A highly educated man. A professional. Someone with two doctorates, enough income to live comfortably, and quite literally a supermarket beneath his feet. And yet the tests came back showing he had the biological profile of someone who had starved to death.
Not metaphorically. Not “he wasn’t nourishing his soul.” Severe malnutrition. Extreme dehydration. A body that had been running on empty for so long it finally did what bodies do when they have nothing left — it stopped.
That man was Dr. David Plans. And the reason his story matters isn’t just because it’s dramatic. It’s because it demolishes every excuse we use to explain burnout away. He wasn’t poor. He wasn’t uneducated. He wasn’t struggling to survive in any conventional sense. He had every resource available to a modern human being — and his body still couldn’t reach him.
That’s the point. That’s where we need to start.
How a Cardiac Arrest Became a Research Question
David’s path is worth knowing because it shapes everything he later understood. He started out studying music, fascinated by how humans improvise — how emotion moves through the body and becomes sound. His first doctorate explored music, emotion and improvisation. Then life, as it tends to do, had other ideas.
In 2009, he was running a company, attempting a European merger, and fighting a legislative change at the European Parliament in Brussels that threatened to unravel all of it. On the same day his investors pulled out, he was at Brussels airport — and collapsed at the security gates.
He was revived. And when he came round, a nurse said something he wasn’t expecting:
“You guys in suits usually stay dead. And I don’t get to tell you what I think happens to you — which is that you don’t die of disease, that there is nothing wrong with you. You just burn out.”
He didn’t believe her. He was too young. There must be something physically wrong. So he ran every test available — and only succeeded in proving her right. Severe malnutrition. Extreme dehydration. The profile of starvation.
Which led him to the question that became the rest of his career: how does someone living on top of a supermarket die of hunger in the middle of a working day?
It doesn’t make sense. Until you understand what burnout actually does to a body — and why intelligence, wealth, and professional success offer zero protection against it.
What Burnout Is — and What It Isn’t
Burnout and stress have only existed in our language since the 1960s, and didn’t enter common parlance until the 1980s. Many cultures around the world still have no word for either. That absence matters — because we can only attend to what we have language for. Language is part of the stories, culture and beliefs we live inside.
It helps to separate burnout from its relatives.
Fatigue is honest and direct. Row across the Atlantic and your body will tell you — loudly, clearly, without ambiguity — that it cannot continue. It demands rest. It stops. That’s the system working as it should.

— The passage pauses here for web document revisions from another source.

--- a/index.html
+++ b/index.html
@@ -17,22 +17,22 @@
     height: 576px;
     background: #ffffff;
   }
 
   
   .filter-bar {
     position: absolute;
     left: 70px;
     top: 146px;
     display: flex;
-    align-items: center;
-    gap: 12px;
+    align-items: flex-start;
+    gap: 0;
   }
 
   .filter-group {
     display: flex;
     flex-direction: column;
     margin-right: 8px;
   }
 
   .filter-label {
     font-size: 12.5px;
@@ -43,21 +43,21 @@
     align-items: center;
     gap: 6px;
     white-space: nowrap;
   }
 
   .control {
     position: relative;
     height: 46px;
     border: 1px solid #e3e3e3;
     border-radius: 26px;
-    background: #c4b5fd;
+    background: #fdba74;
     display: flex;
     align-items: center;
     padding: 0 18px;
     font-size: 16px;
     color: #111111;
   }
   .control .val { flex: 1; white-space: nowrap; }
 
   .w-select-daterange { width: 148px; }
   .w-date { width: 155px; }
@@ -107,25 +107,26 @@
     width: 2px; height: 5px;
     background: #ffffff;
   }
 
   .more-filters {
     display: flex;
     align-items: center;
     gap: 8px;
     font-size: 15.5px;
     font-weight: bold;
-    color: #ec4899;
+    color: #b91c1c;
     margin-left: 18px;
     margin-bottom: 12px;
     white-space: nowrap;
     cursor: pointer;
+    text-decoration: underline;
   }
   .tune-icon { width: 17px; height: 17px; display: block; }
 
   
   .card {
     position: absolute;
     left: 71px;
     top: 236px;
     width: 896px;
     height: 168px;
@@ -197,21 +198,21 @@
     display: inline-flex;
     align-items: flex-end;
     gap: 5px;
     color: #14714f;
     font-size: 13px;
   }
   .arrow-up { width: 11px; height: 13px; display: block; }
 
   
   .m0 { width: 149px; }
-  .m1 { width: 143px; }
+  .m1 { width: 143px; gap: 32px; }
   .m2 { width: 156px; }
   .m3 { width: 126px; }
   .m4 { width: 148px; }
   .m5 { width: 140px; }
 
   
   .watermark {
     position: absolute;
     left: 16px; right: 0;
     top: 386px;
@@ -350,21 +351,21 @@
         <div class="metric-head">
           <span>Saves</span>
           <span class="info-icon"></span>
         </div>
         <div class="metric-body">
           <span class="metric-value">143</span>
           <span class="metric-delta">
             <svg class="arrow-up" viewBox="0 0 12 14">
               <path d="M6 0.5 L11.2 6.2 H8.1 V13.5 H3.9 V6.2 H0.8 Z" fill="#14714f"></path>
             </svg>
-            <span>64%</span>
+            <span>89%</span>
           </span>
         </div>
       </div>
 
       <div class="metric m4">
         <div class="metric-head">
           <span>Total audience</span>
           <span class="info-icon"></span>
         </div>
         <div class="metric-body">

Stress is more complicated, because so much of it is mediated by culture. At its root, stress is the autonomic nervous system doing exactly what it evolved to do: react to threat. Your nervous system doesn’t think — it acts. If a predator walked into the room right now, adrenaline would flood your body before your conscious mind had formed a single word. Thinking, in that moment, is a liability. The system is designed to bypass it entirely.
The problem — and it is a serious one — is that your nervous system cannot reliably tell the difference between a stab wound and a toxic email. It responds to both the same way. You’ll soon understand exactly why that matters.
The Memory We Can’t Put Down
Here is something that separates us from every other animal on the planet — and not entirely to our benefit.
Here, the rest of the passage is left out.